__What the task requires__. Give the listing again exactly, skipping any pictures it holds.

__Records for the exercise__.
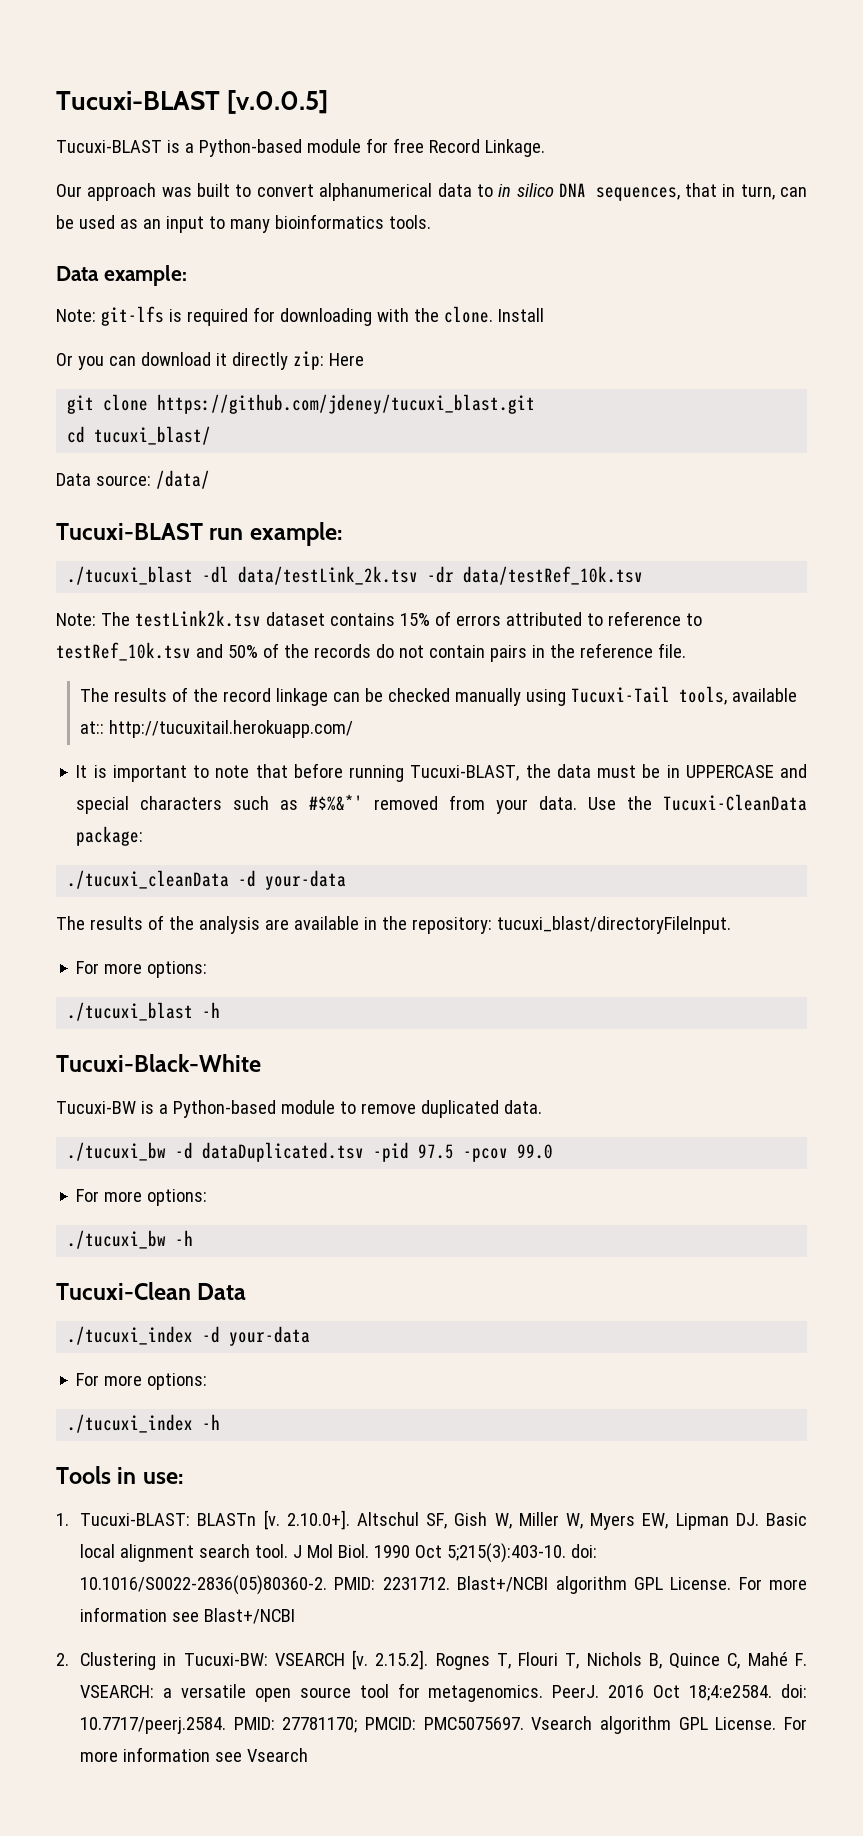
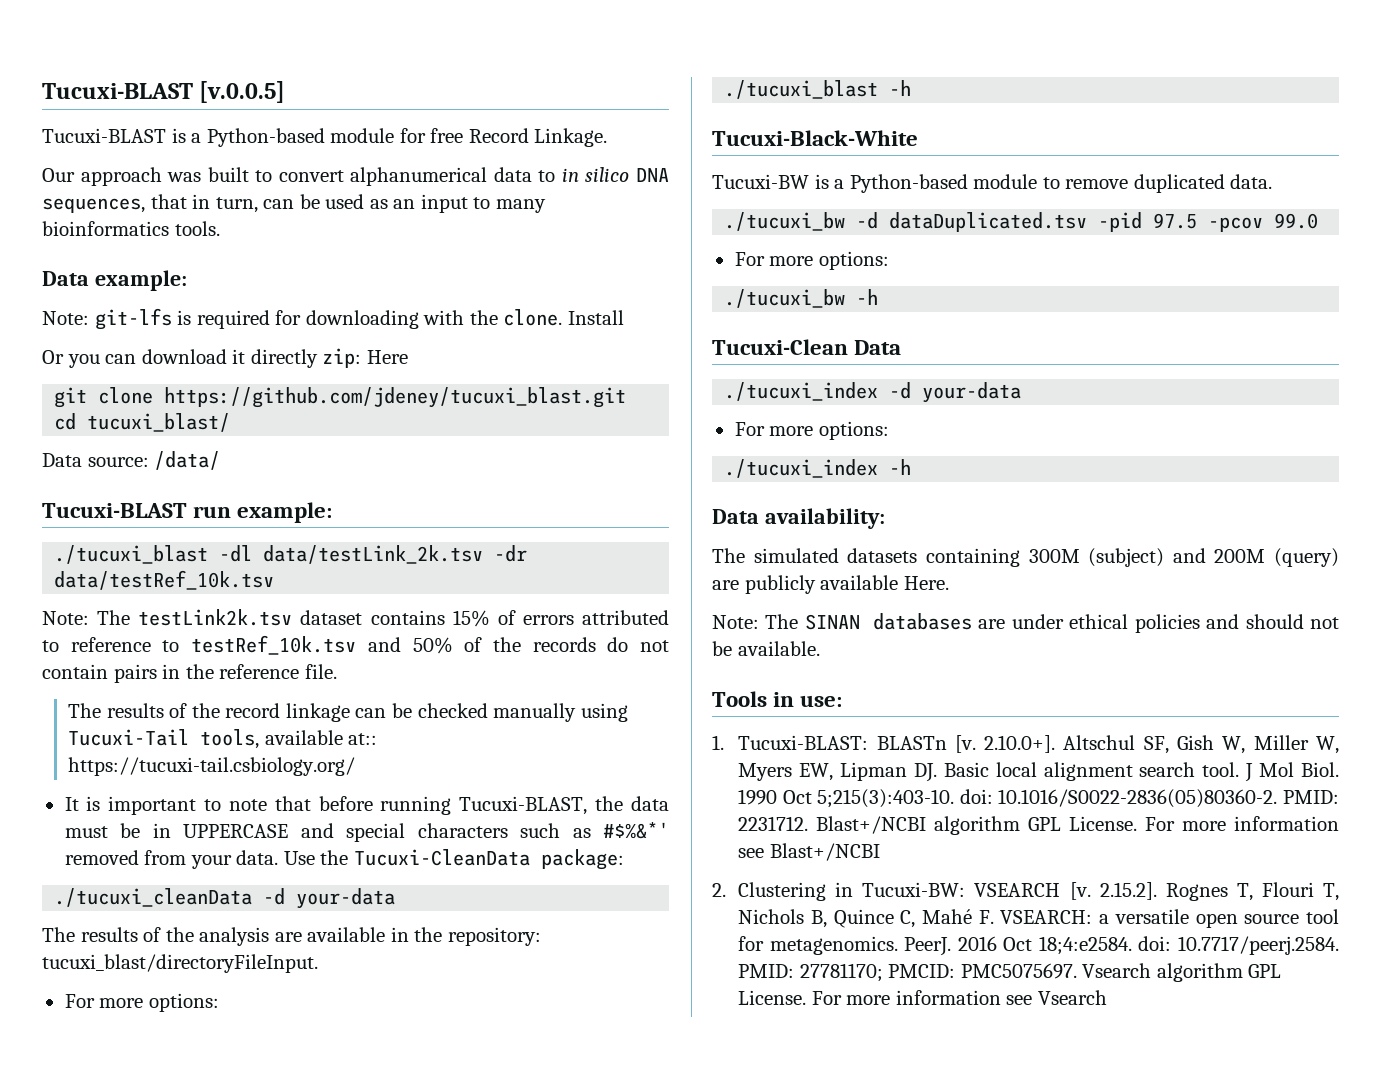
[109,720,354,738] http://tucuxitail.herokuapp.com/ -> [68,757,356,776] https://tucuxi-tail.csbiology.org/
(221, 1422) none -> [712,508,885,529] [712,548,1339,567] [712,575,949,594] [712,613,1339,633] [712,641,820,656] // Data availability: // The simulated datasets containing 300M (subject) and 200M (query) are publicly available Here. // Note: The SINAN databases are under ethical policies and should not be available.

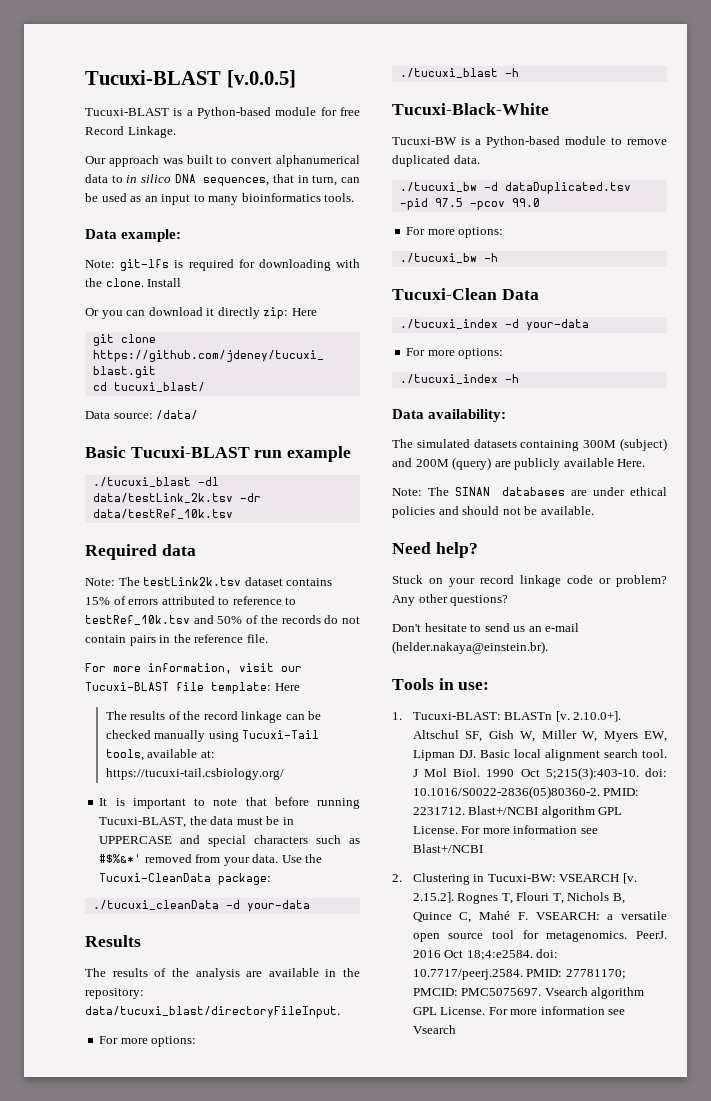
(221, 460) none -> [85,446,126,458] Basic
[237,502,333,523] example: -> [287,446,352,462] example
(275, 580) none -> [85,544,196,560] // Required data
(337, 671) none -> [85,663,302,674] [85,682,300,694] // For more information, visit our Tucuxi-BLAST file template: Here
[348,733,378,745] at:: -> [200,750,215,758] at:
(396, 898) none -> [85,935,141,947] // Results
[42,954,318,973] tucuxi_blast/directoryFileInput. -> [85,1006,340,1018] data/tucuxi_blast/directoryFileInput.
(820, 648) none -> [392,542,478,558] [392,575,667,587] [392,594,509,606] [392,623,580,632] [392,641,548,654] // Need help? // Stuck on your record linkage code or problem? Any other questions? // Don't hesitate to send us an e-mail (helder.nakaya@einstein.br).

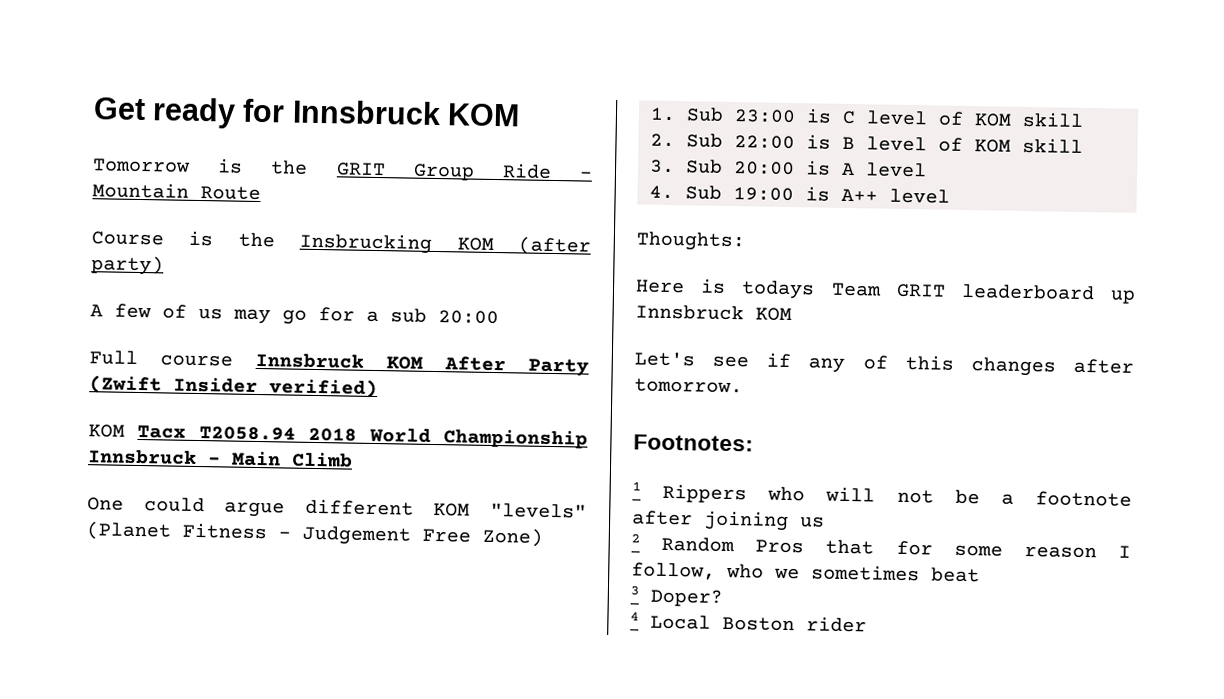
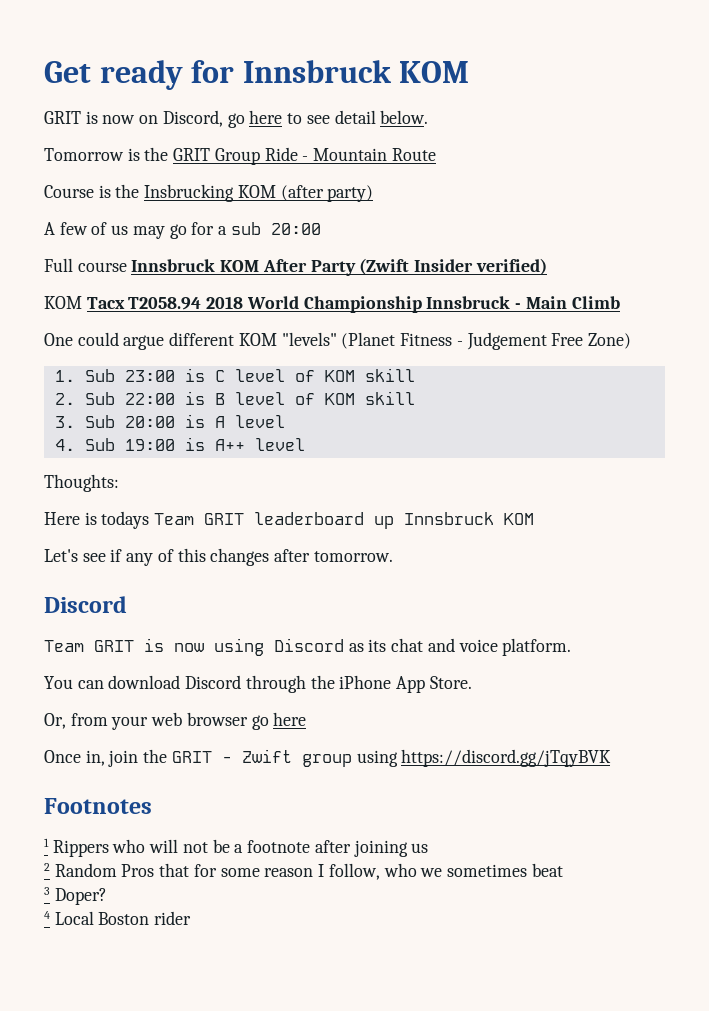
(520, 115) none -> [44,110,429,128] // GRIT is now on Discord, go here to see detail below.
[633,434,754,452] Footnotes: -> [44,596,127,613] [44,638,572,656] [44,675,472,693] [44,712,307,730] [44,749,612,767] [44,798,152,814] Discord // Team GRIT is now using Discord as its chat and voice platform. // You can download Discord through the iPhone App Store. // Or, from your web browser go here // Once in, join the GRIT - Zwift group using https://discord.gg/jTqyBVK // Footnotes

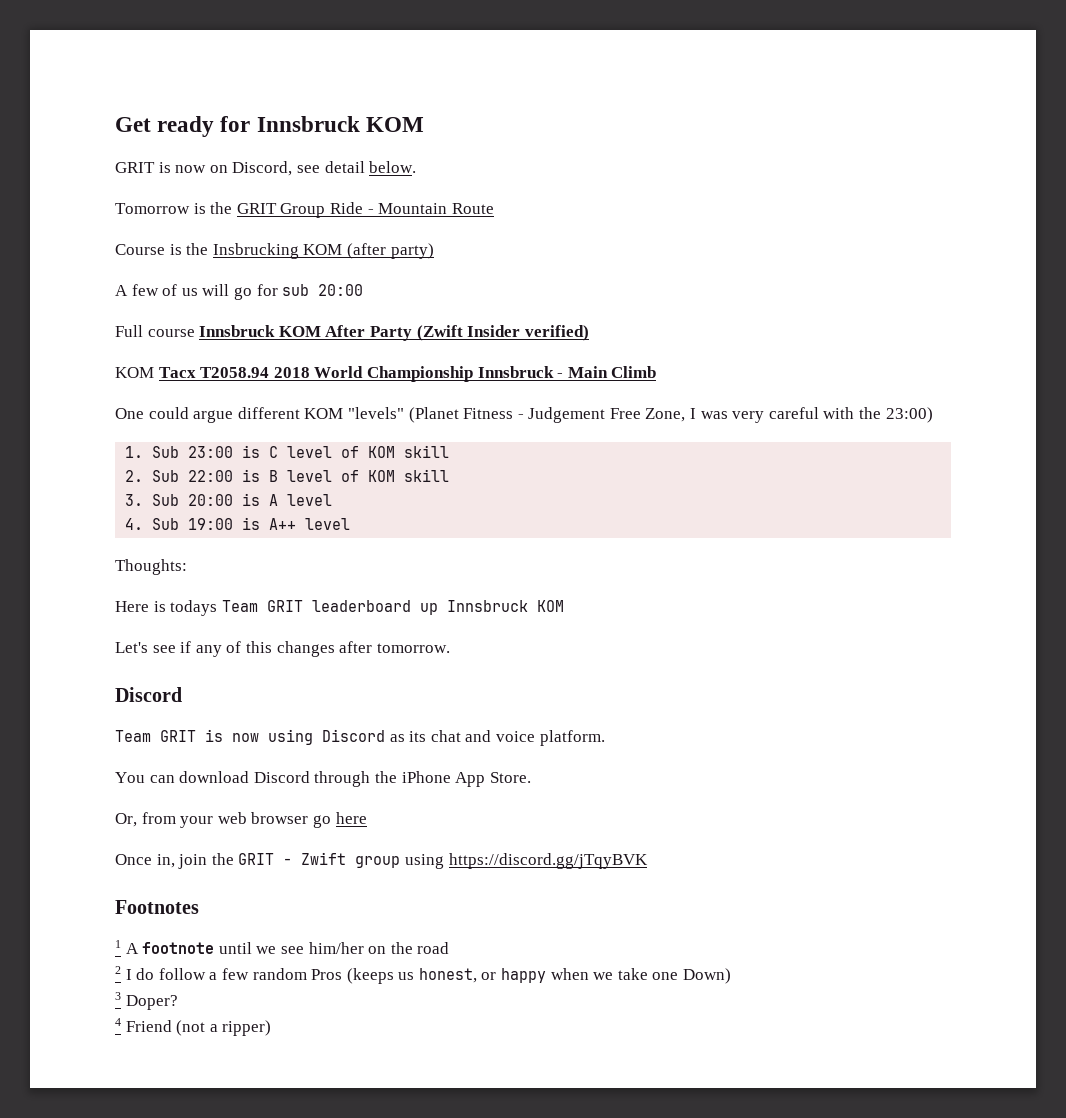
[227,110,303,128] go here to -> (293, 168) none
[132,226,165,239] may -> [202,284,230,296] will
[218,226,228,235] a -> (278, 290) none
[587,333,631,349] Zone) -> [645,407,933,423] Zone, I was very careful with the 23:00)
[52,839,429,857] [44,863,563,880] Rippers who will not be a footnote after joining us // 2 Random Pros that for some reason I follow, who we sometimes beat -> [125,942,450,954] [115,966,732,984] A footnote until we see him/her on the road // 2 I do follow a few random Pros (keeps us honest, or happy when we take one Down)
[54,911,192,925] Local Boston rider -> [125,1020,272,1036] Friend (not a ripper)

__Solved exercise__.
[109,720,354,738] http://tucuxitail.herokuapp.com/ -> [68,757,356,776] https://tucuxi-tail.csbiology.org/
(221, 1422) none -> [712,508,885,529] [712,548,1339,567] [712,575,949,594] [712,613,1339,633] [712,641,820,656] // Data availability: // The simulated datasets containing 300M (subject) and 200M (query) are publicly available Here. // Note: The SINAN databases are under ethical policies and should not be available.

(221, 460) none -> [85,446,126,458] Basic
[237,502,333,523] example: -> [287,446,352,462] example
(275, 580) none -> [85,544,196,560] // Required data
(337, 671) none -> [85,663,302,674] [85,682,300,694] // For more information, visit our Tucuxi-BLAST file template: Here
[348,733,378,745] at:: -> [200,750,215,758] at:
(396, 898) none -> [85,935,141,947] // Results
[42,954,318,973] tucuxi_blast/directoryFileInput. -> [85,1006,340,1018] data/tucuxi_blast/directoryFileInput.
(820, 648) none -> [392,542,478,558] [392,575,667,587] [392,594,509,606] [392,623,580,632] [392,641,548,654] // Need help? // Stuck on your record linkage code or problem? Any other questions? // Don't hesitate to send us an e-mail (helder.nakaya@einstein.br).

(520, 115) none -> [44,110,429,128] // GRIT is now on Discord, go here to see detail below.
[633,434,754,452] Footnotes: -> [44,596,127,613] [44,638,572,656] [44,675,472,693] [44,712,307,730] [44,749,612,767] [44,798,152,814] Discord // Team GRIT is now using Discord as its chat and voice platform. // You can download Discord through the iPhone App Store. // Or, from your web browser go here // Once in, join the GRIT - Zwift group using https://discord.gg/jTqyBVK // Footnotes

[227,110,303,128] go here to -> (293, 168) none
[132,226,165,239] may -> [202,284,230,296] will
[218,226,228,235] a -> (278, 290) none
[587,333,631,349] Zone) -> [645,407,933,423] Zone, I was very careful with the 23:00)
[52,839,429,857] [44,863,563,880] Rippers who will not be a footnote after joining us // 2 Random Pros that for some reason I follow, who we sometimes beat -> [125,942,450,954] [115,966,732,984] A footnote until we see him/her on the road // 2 I do follow a few random Pros (keeps us honest, or happy when we take one Down)
[54,911,192,925] Local Boston rider -> [125,1020,272,1036] Friend (not a ripper)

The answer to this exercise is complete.